London, May 9 (Bloomberg) -- The virus that causes SARS appears to be mutating slowly, calming fears of a disease that will easily resist drugs and increasing chances of a vaccine, according to research that will be published today in the Lancet medical journal.
Samples of the virus taken from 14 patients in Singapore, Hong Kong, Toronto, Beijing and China's Guangdong province showed few genetic changes indicating an ability to quickly elude drugs. The slow rate of change also indicates the virus probably won't mutate into a less harmful form, said Edison Liu of the Genome Institute of Singapore, who led the study.
``This finding may indeed be a double-edged sword,'' University of Ottawa biochemist Earl Brown wrote in an accompanying editorial.
Researchers are racing to understand how to track and treat severe acute respiratory syndrome, which the World Health Organization said has infected 7,053 people and killed 506. More than 90 percent of cases are in China and Hong Kong.
Hong Kong residents may stop wearing the facemasks that have become a symbol of the epidemic, David Heymann, the World Health Organization director for infectious disease, said, as cited by the South China Morning Port. The city is the second-most affected place with 1,661 cases.

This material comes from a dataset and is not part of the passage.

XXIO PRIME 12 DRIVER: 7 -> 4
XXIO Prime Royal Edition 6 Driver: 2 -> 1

``It is time you can probably put down your mask,'' Heymann said, as cited by the newspaper. ``It is not necessary from an epidemiological point of view, although it may reassure people. SARS is not transmitted casually by walking down the street.''
The United Nations health agency told Hong Kong officials that it may lift a travel advisory against the city when the number of new cases reported each day falls to fewer than five. There were seven infections added yesterday, the fewest since Hong Kong began full reporting in March. The city has had 208 deaths.
Singapore, China
In Singapore, the world's third-most-affected place with 204 cases, the number of patients in hospital fell to 23, the fewest since March 18. The city hasn't reported any new cases for three days and the World Health Organization will stop listing it as an affected country if the gap continues to May 18.
The Singapore outbreak is linked to five ``super-spreaders,'' who probably infected at least 144 people, according to a study published by the U.S. Centers for Disease Control and Prevention.

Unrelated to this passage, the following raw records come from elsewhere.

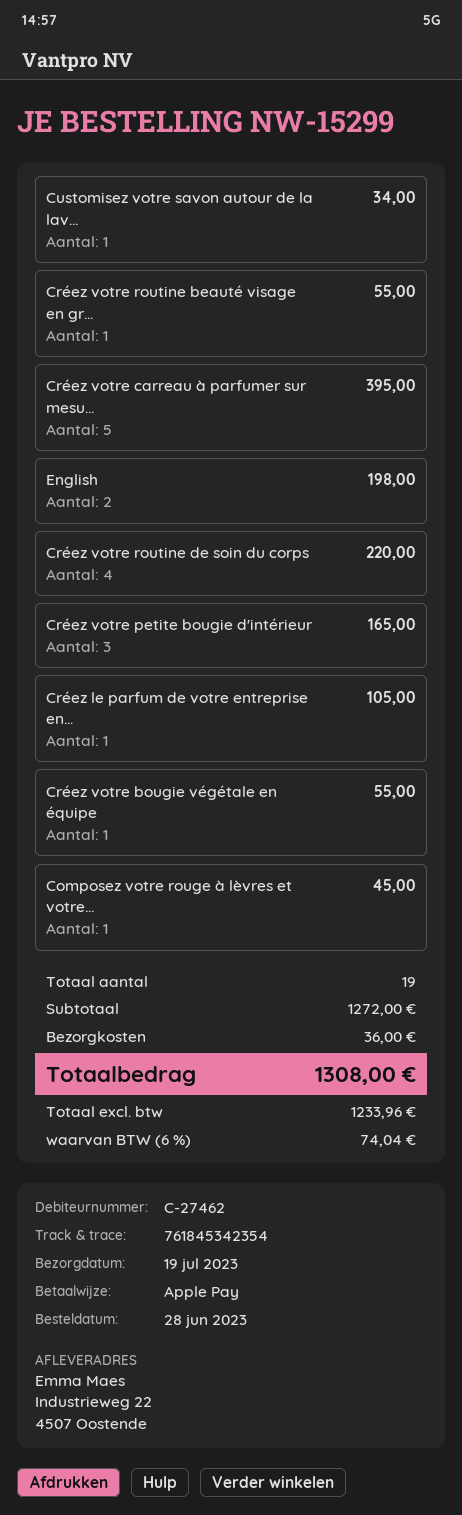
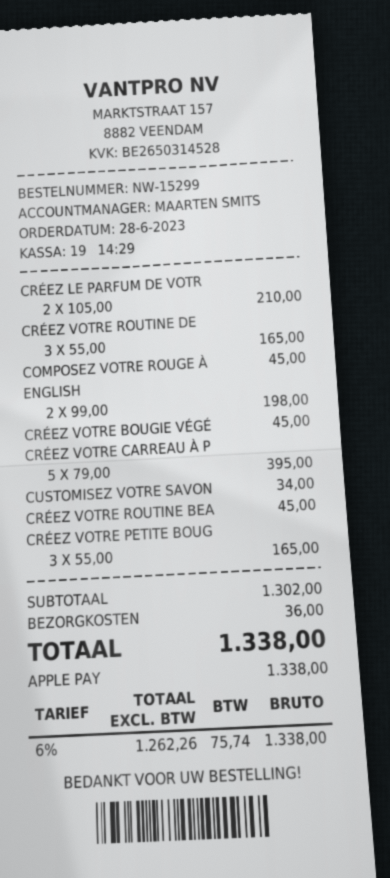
Créez votre routine beauté visage en gr...: 1 for 55.00 -> 1 for 45.00
Créez votre routine de soin du corps: 4 for 220.00 -> 3 for 165.00
Créez le parfum de votre entreprise en...: 1 for 105.00 -> 2 for 210.00
Créez votre bougie végétale en équipe: 1 for 55.00 -> 1 for 45.00
subtotal: 1272.00 -> 1302.00
net: 1233.96 -> 1262.26
tax: 6% = 74.04 -> 6% = 75.74
total: 1308.00 -> 1338.00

Only in China, which accounts for two-thirds of the world's 7,053 infections, does the disease continue to spread rapidly. The country reported 146 more cases yesterday, for a total of 4,698, and added five deaths for a total of 214.
Elsewhere, Russia closed most of its land border crossing with China after discovering its first probable case of SARS, said Gennady Onishchenko, the country's chief health officer. The patient, Denis Soynikov, is hospitalized in Blagoveshchensk on the Chinese border.
Verification
Indications that the virus mutates slowly will still need to be verified, said Julie Gerberding, director of the U.S. Centers for Disease Control and Prevention.
``The rate of mutation still needs to be determined,'' she said in a telephone call with reporters. An earlier comparison by CDC and Canadian laboratories also showed only small variation between the viruses.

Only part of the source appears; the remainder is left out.